◆ **Source data**
Segment Open

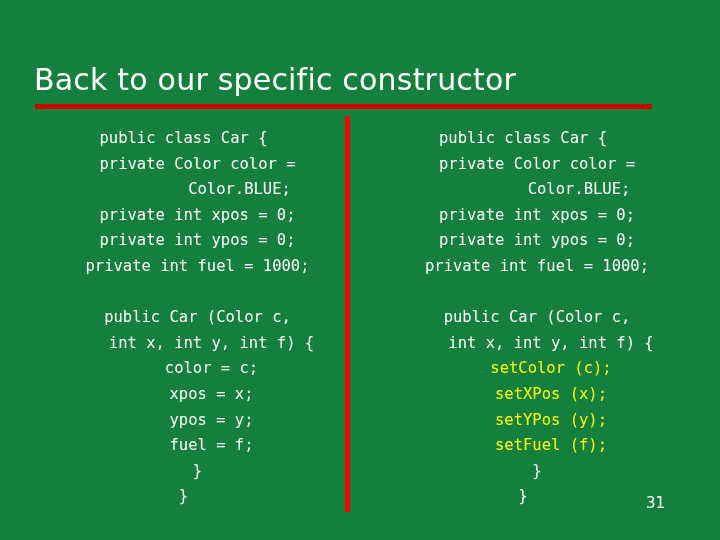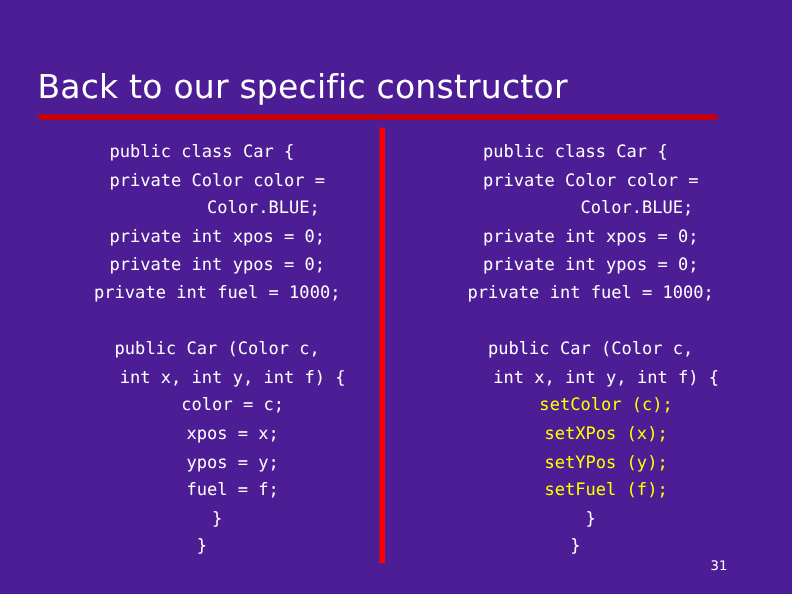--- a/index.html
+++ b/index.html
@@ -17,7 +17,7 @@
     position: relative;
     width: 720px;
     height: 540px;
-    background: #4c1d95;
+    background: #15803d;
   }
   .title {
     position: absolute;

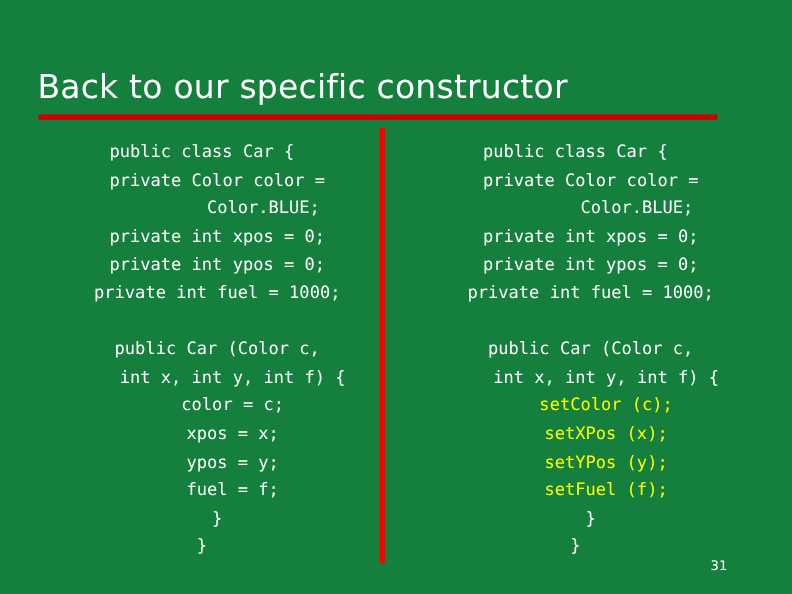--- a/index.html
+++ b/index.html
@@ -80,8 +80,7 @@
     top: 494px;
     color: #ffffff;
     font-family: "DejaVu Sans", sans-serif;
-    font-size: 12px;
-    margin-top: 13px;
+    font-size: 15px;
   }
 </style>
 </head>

Segment Closed
Segment Open

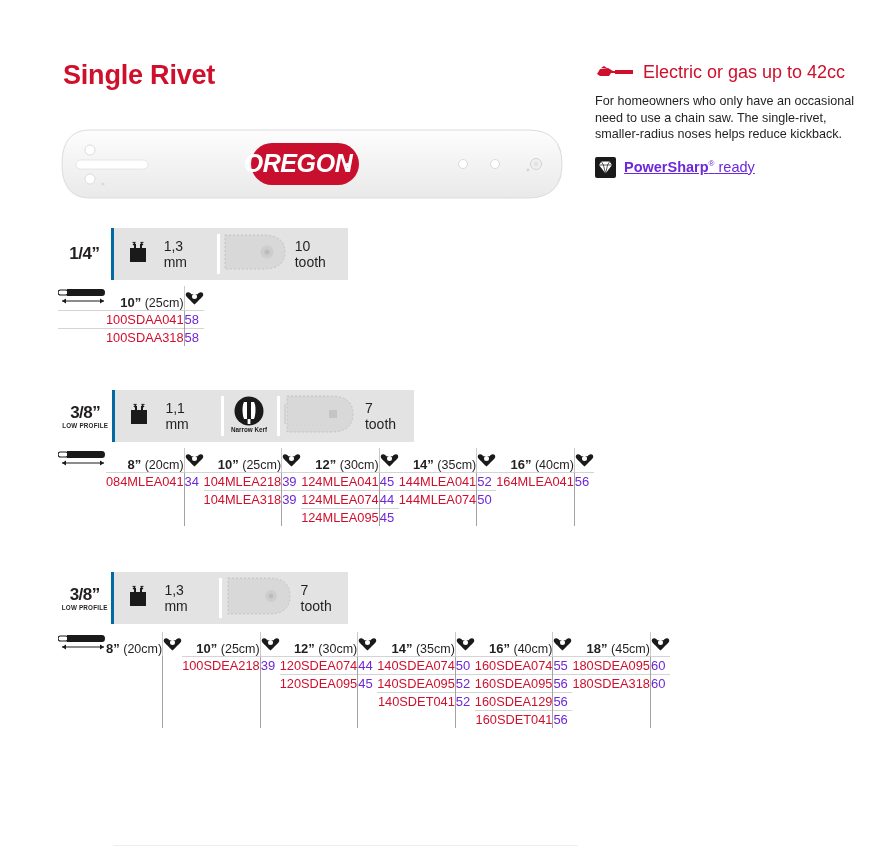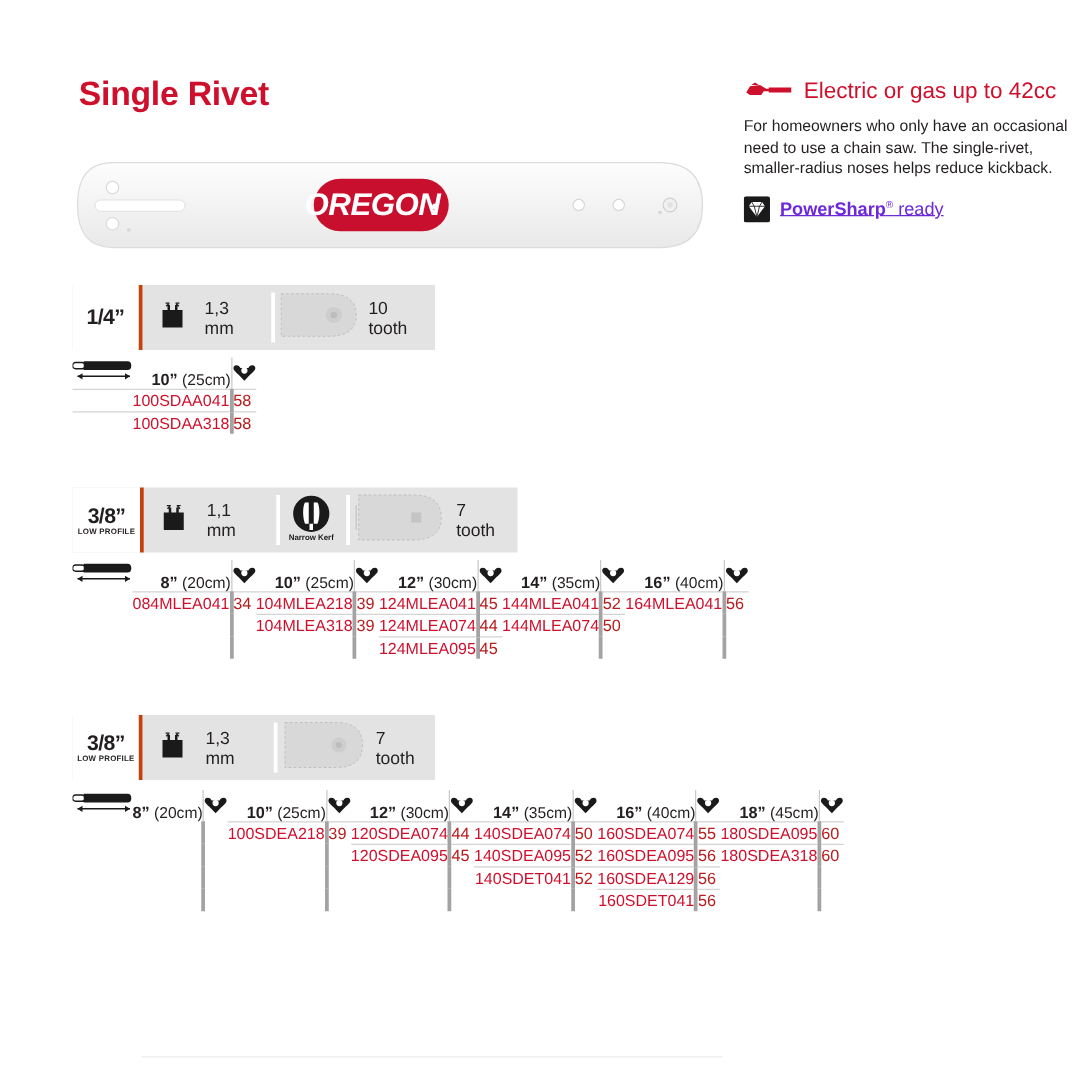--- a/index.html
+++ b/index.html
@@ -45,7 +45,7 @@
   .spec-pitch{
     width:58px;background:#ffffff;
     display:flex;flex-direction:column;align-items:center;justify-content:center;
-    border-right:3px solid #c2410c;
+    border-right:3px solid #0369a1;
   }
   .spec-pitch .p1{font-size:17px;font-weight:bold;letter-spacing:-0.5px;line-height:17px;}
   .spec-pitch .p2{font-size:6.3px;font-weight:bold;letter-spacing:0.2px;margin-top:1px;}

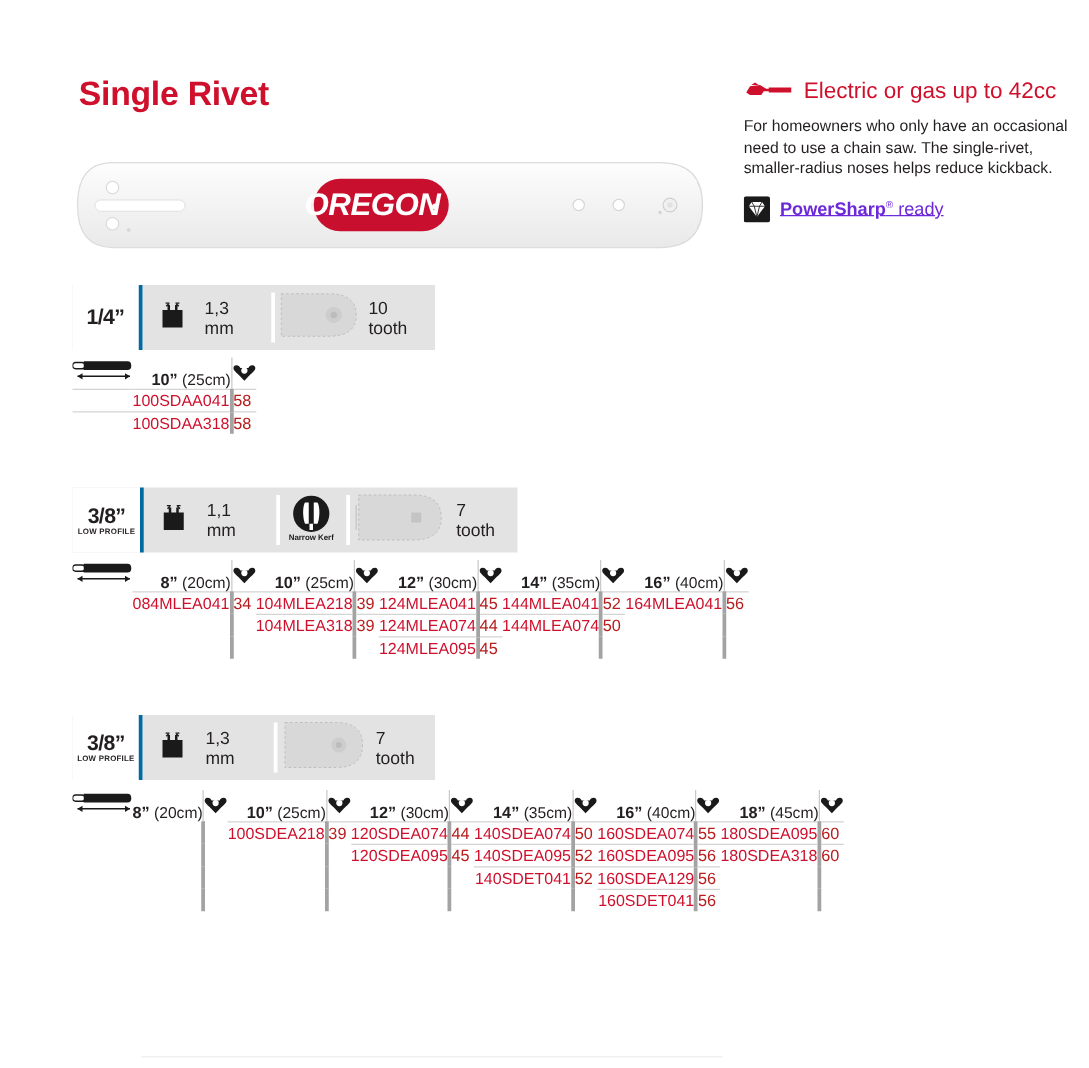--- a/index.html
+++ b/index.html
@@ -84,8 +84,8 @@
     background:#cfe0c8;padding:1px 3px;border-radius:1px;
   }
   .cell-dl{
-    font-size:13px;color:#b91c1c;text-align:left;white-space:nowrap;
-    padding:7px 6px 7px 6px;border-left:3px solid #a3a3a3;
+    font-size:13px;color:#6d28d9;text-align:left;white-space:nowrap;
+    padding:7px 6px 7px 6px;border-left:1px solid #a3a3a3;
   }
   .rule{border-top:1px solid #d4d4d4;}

Segment Closed
Segment Open

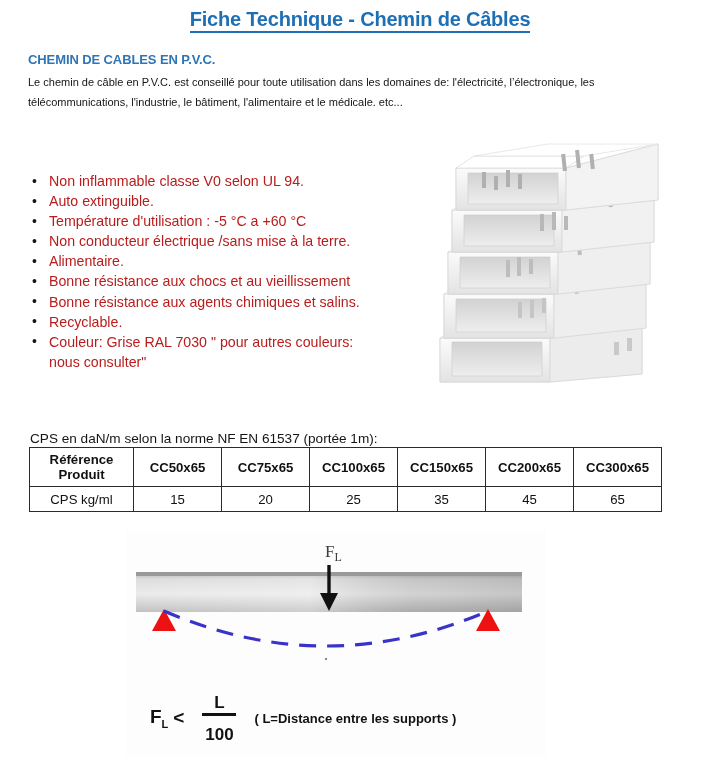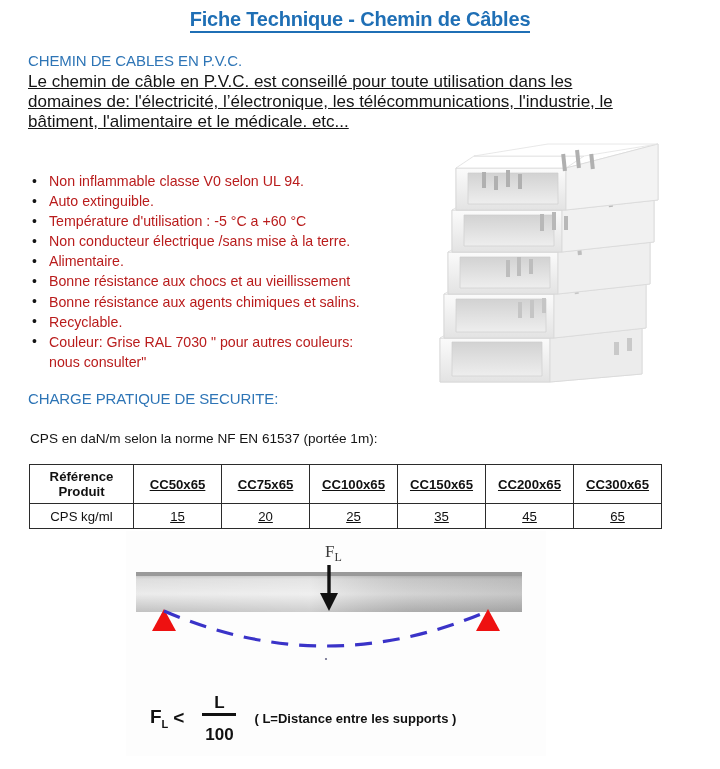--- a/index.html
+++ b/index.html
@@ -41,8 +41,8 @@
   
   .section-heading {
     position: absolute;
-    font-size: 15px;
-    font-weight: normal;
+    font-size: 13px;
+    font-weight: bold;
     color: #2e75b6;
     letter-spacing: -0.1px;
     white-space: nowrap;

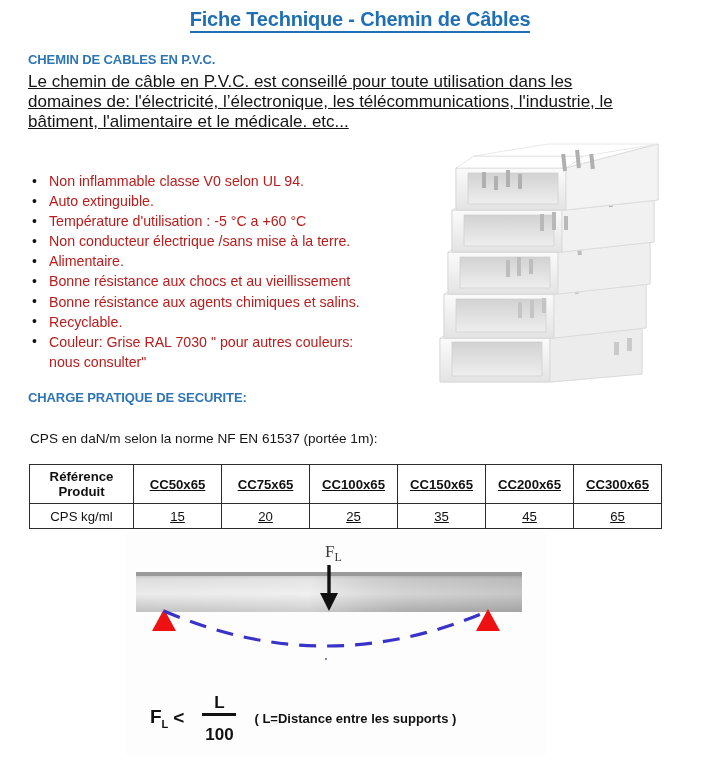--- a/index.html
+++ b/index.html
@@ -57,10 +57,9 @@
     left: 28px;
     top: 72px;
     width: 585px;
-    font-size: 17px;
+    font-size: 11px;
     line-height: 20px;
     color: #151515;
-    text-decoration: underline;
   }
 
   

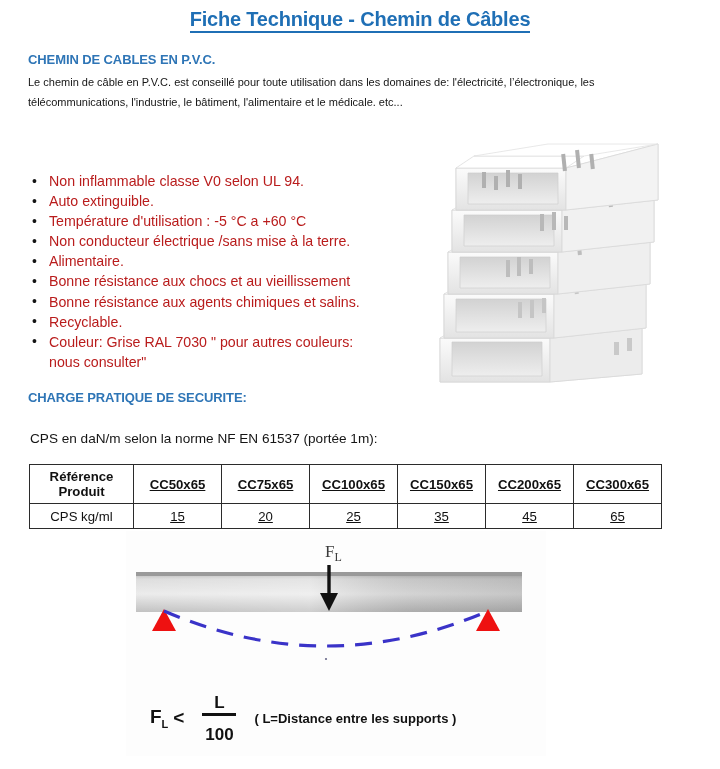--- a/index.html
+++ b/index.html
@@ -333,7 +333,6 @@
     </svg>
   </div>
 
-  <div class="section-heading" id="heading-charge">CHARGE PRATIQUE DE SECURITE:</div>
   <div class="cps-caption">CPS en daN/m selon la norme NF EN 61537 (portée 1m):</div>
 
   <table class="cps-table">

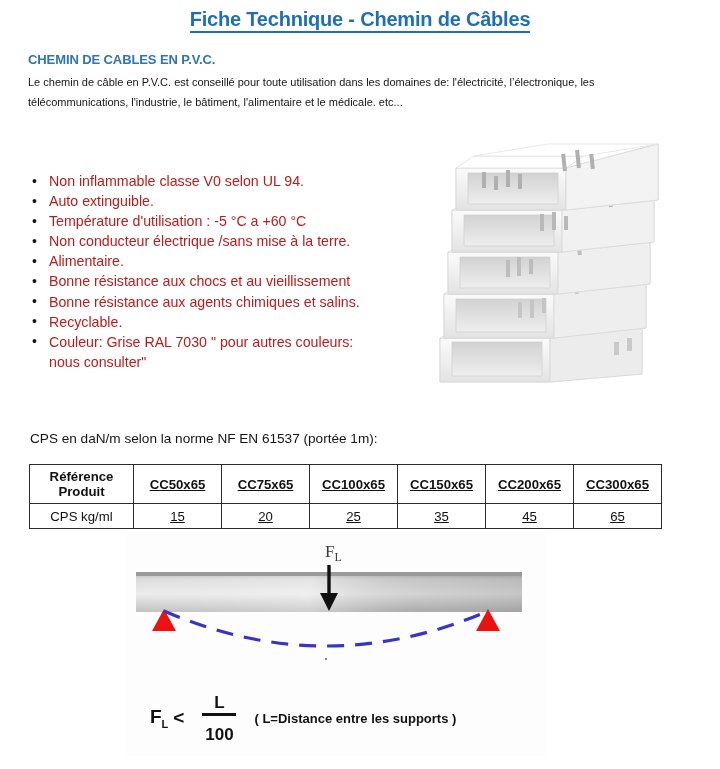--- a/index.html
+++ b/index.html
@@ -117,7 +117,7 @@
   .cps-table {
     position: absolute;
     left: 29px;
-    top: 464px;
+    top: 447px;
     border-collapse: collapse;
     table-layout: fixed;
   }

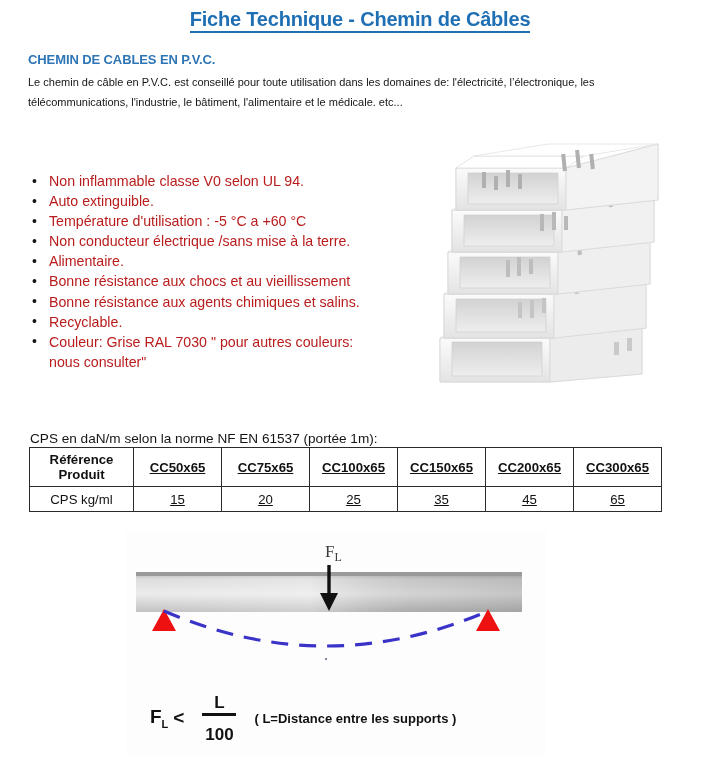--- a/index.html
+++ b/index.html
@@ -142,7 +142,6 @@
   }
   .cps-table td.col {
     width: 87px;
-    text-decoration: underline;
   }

Segment Closed

◆ **YOUR TASK**
Where the string "width" occurs in the data, return the whole line.

◆ **ANSWER BELOW**
     width: 720px;
     width:58px;background:#ffffff;
     width: 585px;
     width: 87px;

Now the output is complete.